A Dreadful Punishment – looking into the crime of “Petty Treason” and the beliefs surrounding it.


There were a series of crimes in the Middle Ages that were thought so dreadful they were considered to be a form of treason. High treason is the offence of attempting to injure or kill the king or queen, and little or petty treason involves any “underling” killing his or her superior Under the law of petty treason, codified in 1351, wives accused of murdering their husbands, or clergy killing their prelates, or a servant killing his or her master or mistress could be tried under this charge.
                                                  
Why were such crimes considered treason? In the Middle Ages, hierarchy was seen as natural, as part of good order, created and ordained by God.  God was always seen as male and at the apex of creation. Earth mirrored heaven, it was believed, and so man was held above woman. To a medieval man, a wife should obey her husband and be inferior to him, and the same was believed to be true for servants and their masters and mistresses.

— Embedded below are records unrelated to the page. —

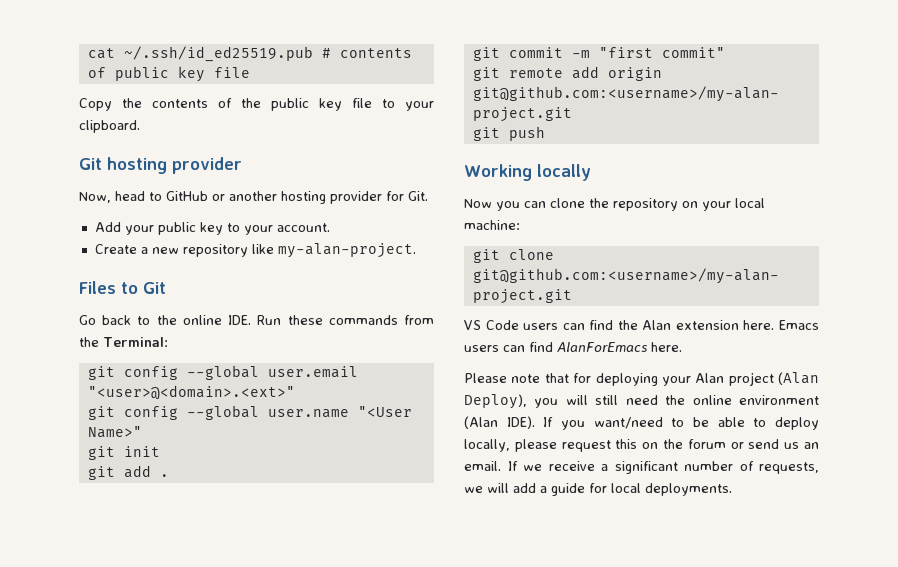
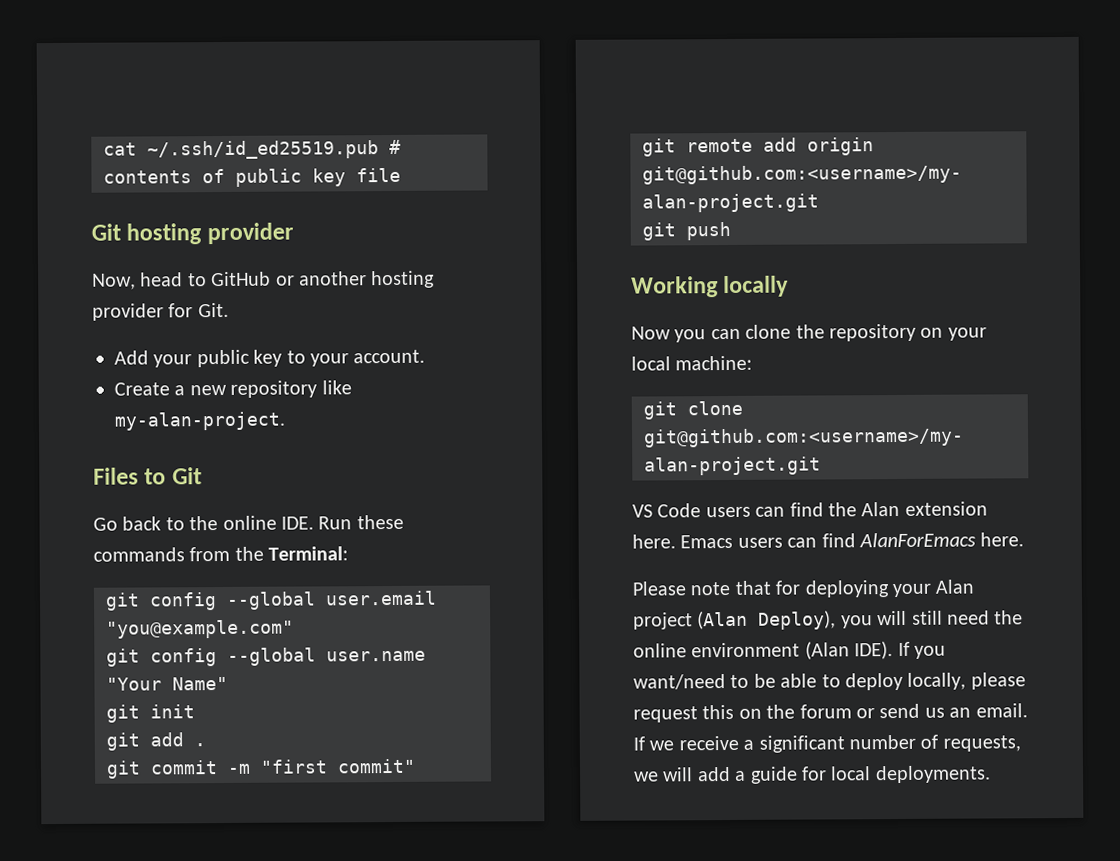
- Copy the contents of the public key file to your clipboard.
- git config --global user.email "<user>@<domain>.<ext>"
+ git config --global user.email "you@example.com"
- git config --global user.name "<User Name>"
+ git config --global user.name "Your Name"

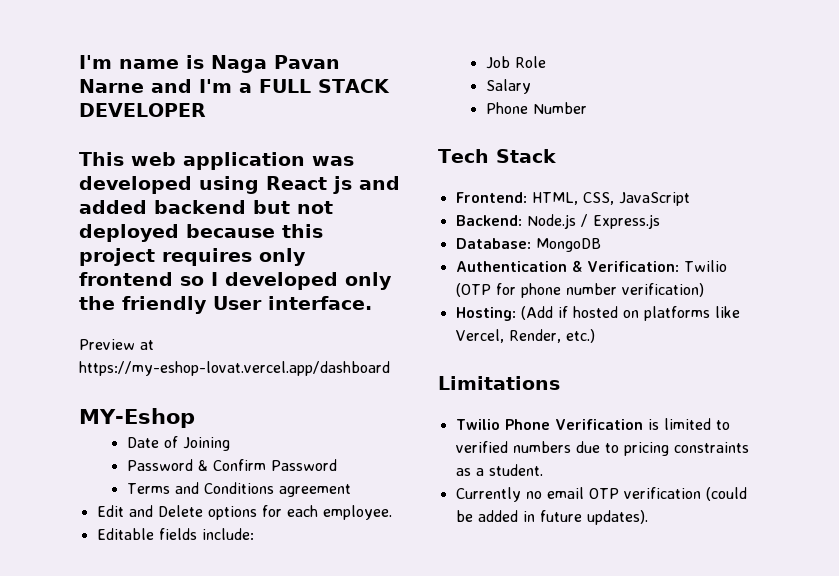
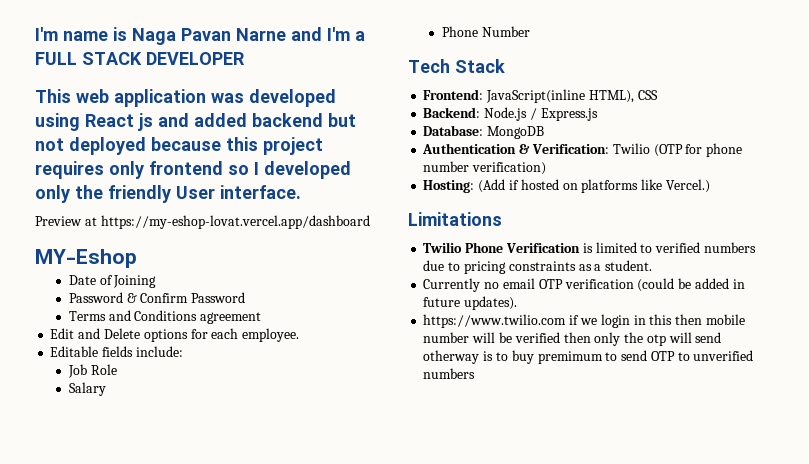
- Frontend: HTML, CSS, JavaScript
+ Frontend: JavaScript(inline HTML), CSS
- Hosting: (Add if hosted on platforms like Vercel, Render, etc.)
+ Hosting: (Add if hosted on platforms like Vercel.)
+ https://www.twilio.com if we login in this then mobile number will be verified then only the otp will send otherway is to buy premimum to send OTP to unverified numbers

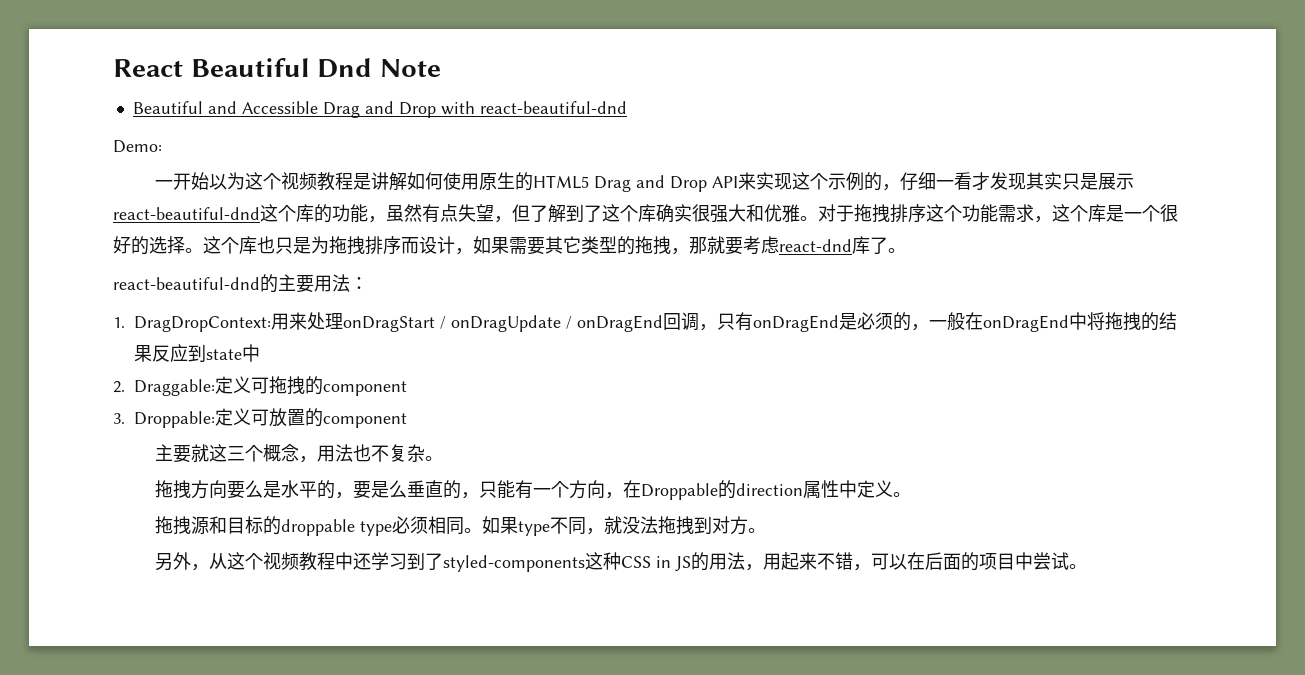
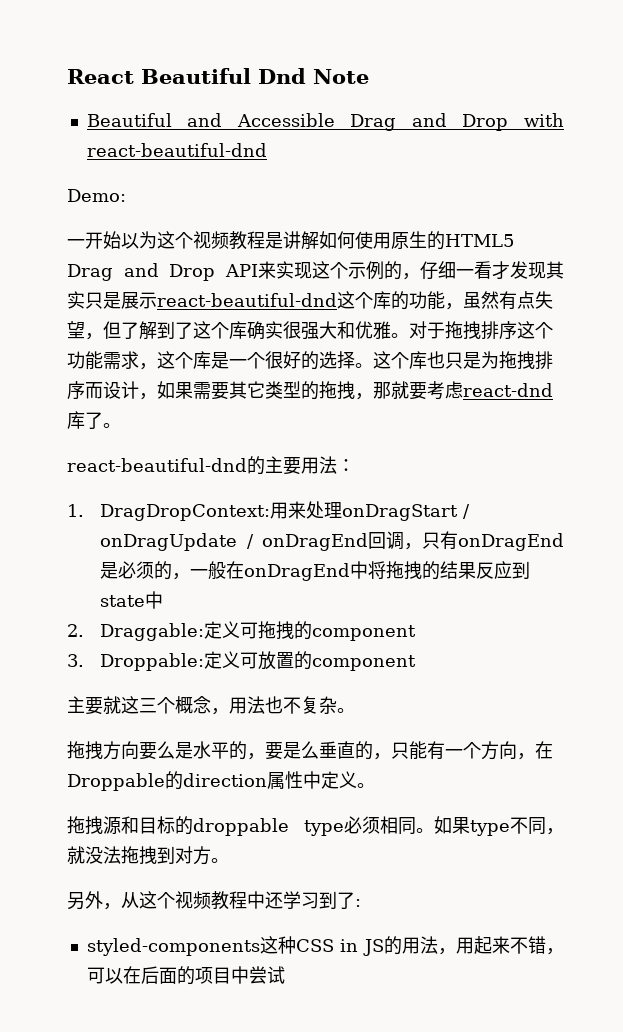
- 另外，从这个视频教程中还学习到了styled-components这种CSS in JS的用法，用起来不错，可以在后面的项目中尝试。
+ 另外，从这个视频教程中还学习到了:
+ styled-components这种CSS in JS的用法，用起来不错，可以在后面的项目中尝试

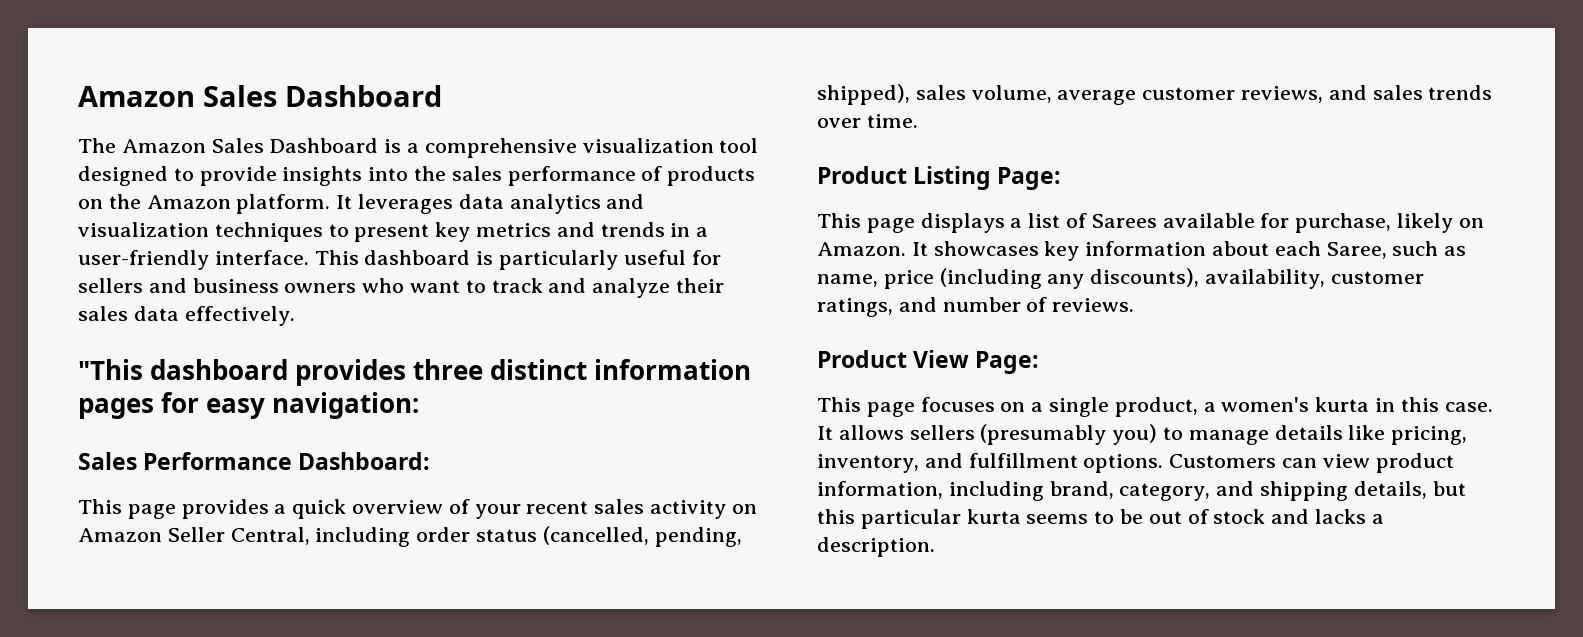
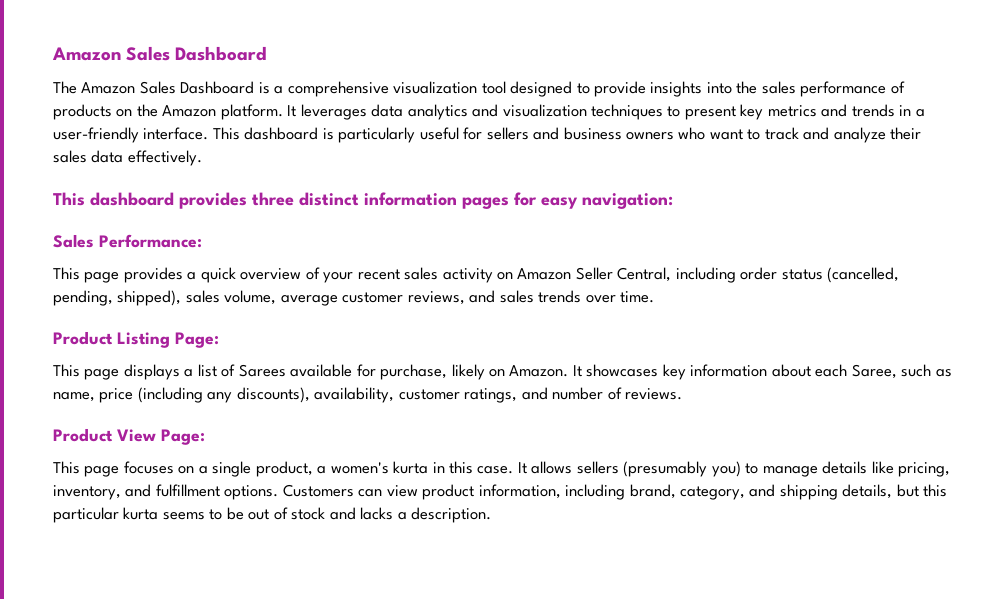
- "This dashboard provides three distinct information pages for easy navigation:
+ This dashboard provides three distinct information pages for easy navigation:
- Sales Performance Dashboard:
+ Sales Performance:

Attitudes held at the time and the the demands of the church reinforced such ideas. One of the most popular lay stories of the fourteenth century was that of Patient Griselda, who submits to her odious husband while he takes her children from her, tells her he has killed them and finally tells Griselda he has divorced her. As an ideal, patient wife, Griselda then forgives him when her bullying husband reveals that all these ordeals have been fake and a test of her obedience. The church may have raised the Virgin Mary as a perfect woman but all other females and wives were said to be tainted by the sin of Eve, tempted by Satan in the guise of a serpent into stealing an apple from the tree of knowledge and then tempting her husband Adam into sharing it with her. For that sin, the church believed women should be subservient to their husbands.

The message was clear: wives must obey. To murder one’s husband (whom a medieval wife had promised to obey in the marriage ceremony) was seen as the ultimate betrayal, a deadly, intimate act. Servants, too, were encouraged to be servile, especially since they lived with the family, inside the family.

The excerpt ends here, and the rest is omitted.